Look through the records below for the line with "[249,91,1179,108] [80,115,1131,135] Many, if". Return that line and each one after it up to and including the line with "[104,920,253,940] (IN PROGRESS)", exactly.

* **Available data**:
================

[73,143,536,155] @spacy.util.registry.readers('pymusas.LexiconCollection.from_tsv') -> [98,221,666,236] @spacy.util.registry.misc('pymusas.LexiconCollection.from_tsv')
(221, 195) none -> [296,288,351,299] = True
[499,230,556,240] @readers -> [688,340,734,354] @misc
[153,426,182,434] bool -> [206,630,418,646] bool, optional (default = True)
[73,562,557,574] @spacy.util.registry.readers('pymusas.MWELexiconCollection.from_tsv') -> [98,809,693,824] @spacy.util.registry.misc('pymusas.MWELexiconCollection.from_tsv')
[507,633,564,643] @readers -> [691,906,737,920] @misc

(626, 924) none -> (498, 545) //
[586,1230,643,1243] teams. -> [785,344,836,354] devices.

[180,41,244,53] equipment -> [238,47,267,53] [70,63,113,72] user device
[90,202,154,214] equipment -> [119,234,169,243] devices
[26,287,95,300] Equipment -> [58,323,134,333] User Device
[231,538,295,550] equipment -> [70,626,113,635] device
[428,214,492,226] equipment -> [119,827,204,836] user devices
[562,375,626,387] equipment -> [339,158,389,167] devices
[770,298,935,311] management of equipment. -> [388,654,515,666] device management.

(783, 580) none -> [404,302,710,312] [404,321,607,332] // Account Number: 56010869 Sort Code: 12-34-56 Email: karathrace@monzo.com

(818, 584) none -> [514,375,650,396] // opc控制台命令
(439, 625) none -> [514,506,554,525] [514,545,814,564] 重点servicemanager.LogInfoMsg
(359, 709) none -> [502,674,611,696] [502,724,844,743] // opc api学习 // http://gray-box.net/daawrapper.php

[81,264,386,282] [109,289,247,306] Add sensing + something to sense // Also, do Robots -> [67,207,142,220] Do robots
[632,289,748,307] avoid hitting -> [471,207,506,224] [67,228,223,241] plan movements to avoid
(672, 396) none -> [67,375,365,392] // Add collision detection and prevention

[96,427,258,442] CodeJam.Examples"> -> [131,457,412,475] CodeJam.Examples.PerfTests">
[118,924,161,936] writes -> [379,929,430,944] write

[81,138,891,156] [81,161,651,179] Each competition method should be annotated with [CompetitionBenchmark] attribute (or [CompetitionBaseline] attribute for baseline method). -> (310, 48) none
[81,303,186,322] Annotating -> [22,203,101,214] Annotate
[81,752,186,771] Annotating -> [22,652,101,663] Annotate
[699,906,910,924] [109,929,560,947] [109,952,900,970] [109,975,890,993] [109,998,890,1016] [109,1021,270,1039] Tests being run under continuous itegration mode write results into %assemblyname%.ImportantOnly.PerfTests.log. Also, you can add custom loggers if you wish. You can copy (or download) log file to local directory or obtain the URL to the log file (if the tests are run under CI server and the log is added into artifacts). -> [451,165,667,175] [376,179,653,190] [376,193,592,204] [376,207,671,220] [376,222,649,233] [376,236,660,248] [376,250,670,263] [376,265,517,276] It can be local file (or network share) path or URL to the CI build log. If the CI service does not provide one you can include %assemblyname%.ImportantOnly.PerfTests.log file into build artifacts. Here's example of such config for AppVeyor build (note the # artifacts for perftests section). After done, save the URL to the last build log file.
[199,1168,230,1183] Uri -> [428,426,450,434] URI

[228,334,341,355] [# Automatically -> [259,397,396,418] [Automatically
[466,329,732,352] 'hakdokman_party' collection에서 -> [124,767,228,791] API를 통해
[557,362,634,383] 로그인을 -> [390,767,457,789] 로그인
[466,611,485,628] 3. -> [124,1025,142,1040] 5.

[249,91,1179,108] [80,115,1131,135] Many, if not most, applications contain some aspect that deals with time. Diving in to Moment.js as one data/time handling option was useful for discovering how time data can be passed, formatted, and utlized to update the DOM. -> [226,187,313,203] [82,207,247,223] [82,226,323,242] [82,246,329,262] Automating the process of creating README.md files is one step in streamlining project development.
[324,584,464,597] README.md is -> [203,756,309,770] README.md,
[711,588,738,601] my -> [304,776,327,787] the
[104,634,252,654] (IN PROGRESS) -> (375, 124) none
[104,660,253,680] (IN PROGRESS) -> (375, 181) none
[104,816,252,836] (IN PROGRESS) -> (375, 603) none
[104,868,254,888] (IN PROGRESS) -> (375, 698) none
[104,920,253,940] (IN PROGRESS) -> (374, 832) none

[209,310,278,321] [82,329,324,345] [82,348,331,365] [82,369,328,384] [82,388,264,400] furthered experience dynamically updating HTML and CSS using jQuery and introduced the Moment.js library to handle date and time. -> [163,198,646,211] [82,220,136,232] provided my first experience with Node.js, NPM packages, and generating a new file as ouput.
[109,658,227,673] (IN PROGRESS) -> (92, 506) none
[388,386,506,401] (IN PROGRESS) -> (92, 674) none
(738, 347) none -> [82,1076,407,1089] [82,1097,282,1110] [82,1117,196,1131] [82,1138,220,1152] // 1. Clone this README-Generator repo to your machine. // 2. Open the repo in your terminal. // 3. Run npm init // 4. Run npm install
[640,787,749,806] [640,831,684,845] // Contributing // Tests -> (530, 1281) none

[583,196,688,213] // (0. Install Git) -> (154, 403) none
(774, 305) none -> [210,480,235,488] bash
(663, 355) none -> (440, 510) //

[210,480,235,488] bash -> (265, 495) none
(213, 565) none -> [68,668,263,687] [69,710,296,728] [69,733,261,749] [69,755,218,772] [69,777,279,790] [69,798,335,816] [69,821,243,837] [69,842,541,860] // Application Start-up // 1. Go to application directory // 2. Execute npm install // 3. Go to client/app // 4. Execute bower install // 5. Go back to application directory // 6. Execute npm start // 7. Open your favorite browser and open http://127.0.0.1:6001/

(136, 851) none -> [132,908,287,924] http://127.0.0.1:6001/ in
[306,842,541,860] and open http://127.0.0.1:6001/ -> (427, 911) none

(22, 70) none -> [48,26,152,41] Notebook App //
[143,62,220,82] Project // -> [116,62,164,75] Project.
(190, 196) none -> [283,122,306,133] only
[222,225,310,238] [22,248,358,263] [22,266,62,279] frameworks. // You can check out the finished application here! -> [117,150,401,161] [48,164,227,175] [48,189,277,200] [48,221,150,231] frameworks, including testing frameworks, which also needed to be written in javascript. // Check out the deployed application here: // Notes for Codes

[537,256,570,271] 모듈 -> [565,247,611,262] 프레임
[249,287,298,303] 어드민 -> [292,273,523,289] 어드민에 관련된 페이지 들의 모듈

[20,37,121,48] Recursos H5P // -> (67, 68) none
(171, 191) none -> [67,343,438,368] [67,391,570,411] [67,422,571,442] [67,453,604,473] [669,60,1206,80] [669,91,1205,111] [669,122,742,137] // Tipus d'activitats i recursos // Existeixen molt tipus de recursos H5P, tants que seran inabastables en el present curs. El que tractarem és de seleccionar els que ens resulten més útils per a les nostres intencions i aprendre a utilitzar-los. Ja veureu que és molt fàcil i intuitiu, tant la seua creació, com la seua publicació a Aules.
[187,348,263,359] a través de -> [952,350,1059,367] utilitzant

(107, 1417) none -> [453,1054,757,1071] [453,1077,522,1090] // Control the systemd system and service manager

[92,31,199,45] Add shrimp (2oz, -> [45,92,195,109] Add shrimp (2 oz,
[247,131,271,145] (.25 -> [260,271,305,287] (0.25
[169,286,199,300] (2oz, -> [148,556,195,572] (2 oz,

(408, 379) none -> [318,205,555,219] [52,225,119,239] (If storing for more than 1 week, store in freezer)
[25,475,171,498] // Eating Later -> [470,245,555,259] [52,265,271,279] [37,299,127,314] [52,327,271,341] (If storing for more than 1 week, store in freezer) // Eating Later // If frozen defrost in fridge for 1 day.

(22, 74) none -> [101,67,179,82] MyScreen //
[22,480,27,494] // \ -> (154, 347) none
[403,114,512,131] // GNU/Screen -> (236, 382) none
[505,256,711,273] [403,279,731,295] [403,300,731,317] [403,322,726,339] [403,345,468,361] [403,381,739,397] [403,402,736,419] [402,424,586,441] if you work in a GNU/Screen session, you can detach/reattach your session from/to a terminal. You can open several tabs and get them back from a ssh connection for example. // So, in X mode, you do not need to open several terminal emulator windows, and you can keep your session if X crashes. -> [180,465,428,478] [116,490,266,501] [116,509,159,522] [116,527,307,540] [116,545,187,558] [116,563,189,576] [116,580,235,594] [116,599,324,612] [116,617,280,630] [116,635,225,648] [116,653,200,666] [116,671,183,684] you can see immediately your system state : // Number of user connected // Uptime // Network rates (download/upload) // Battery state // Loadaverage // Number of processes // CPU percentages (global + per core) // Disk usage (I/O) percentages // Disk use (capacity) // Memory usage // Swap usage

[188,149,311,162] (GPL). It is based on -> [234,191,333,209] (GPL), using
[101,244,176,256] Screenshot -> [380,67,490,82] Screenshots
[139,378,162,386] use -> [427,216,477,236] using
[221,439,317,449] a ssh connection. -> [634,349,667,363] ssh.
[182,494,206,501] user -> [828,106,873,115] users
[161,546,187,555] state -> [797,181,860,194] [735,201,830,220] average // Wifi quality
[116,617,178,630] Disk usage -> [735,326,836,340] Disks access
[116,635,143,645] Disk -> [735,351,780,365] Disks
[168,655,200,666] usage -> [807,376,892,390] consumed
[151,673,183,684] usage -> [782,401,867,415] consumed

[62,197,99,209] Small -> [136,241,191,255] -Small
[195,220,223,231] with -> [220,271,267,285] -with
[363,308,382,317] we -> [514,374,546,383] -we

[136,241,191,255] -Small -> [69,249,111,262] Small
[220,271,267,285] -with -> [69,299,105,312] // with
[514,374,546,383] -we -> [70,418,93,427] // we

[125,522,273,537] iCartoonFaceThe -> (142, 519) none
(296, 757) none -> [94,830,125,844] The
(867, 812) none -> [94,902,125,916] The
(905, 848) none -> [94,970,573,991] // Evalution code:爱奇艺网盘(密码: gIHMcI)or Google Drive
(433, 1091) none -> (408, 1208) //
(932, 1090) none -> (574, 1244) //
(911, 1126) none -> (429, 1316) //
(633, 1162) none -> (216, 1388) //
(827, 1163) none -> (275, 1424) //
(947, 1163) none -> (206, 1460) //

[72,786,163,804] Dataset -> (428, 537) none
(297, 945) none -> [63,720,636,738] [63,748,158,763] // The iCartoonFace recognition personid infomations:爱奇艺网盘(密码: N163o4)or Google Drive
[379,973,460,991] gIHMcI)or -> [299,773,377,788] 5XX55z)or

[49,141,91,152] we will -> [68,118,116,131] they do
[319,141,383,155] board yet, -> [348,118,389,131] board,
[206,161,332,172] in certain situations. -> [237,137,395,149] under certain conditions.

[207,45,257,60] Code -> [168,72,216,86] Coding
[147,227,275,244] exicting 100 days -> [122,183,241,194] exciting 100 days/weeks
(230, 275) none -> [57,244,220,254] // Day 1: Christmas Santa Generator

================

* **Reply**:
[249,91,1179,108] [80,115,1131,135] Many, if not most, applications contain some aspect that deals with time. Diving in to Moment.js as one data/time handling option was useful for discovering how time data can be passed, formatted, and utlized to update the DOM. -> [226,187,313,203] [82,207,247,223] [82,226,323,242] [82,246,329,262] Automating the process of creating README.md files is one step in streamlining project development.
[324,584,464,597] README.md is -> [203,756,309,770] README.md,
[711,588,738,601] my -> [304,776,327,787] the
[104,634,252,654] (IN PROGRESS) -> (375, 124) none
[104,660,253,680] (IN PROGRESS) -> (375, 181) none
[104,816,252,836] (IN PROGRESS) -> (375, 603) none
[104,868,254,888] (IN PROGRESS) -> (375, 698) none
[104,920,253,940] (IN PROGRESS) -> (374, 832) none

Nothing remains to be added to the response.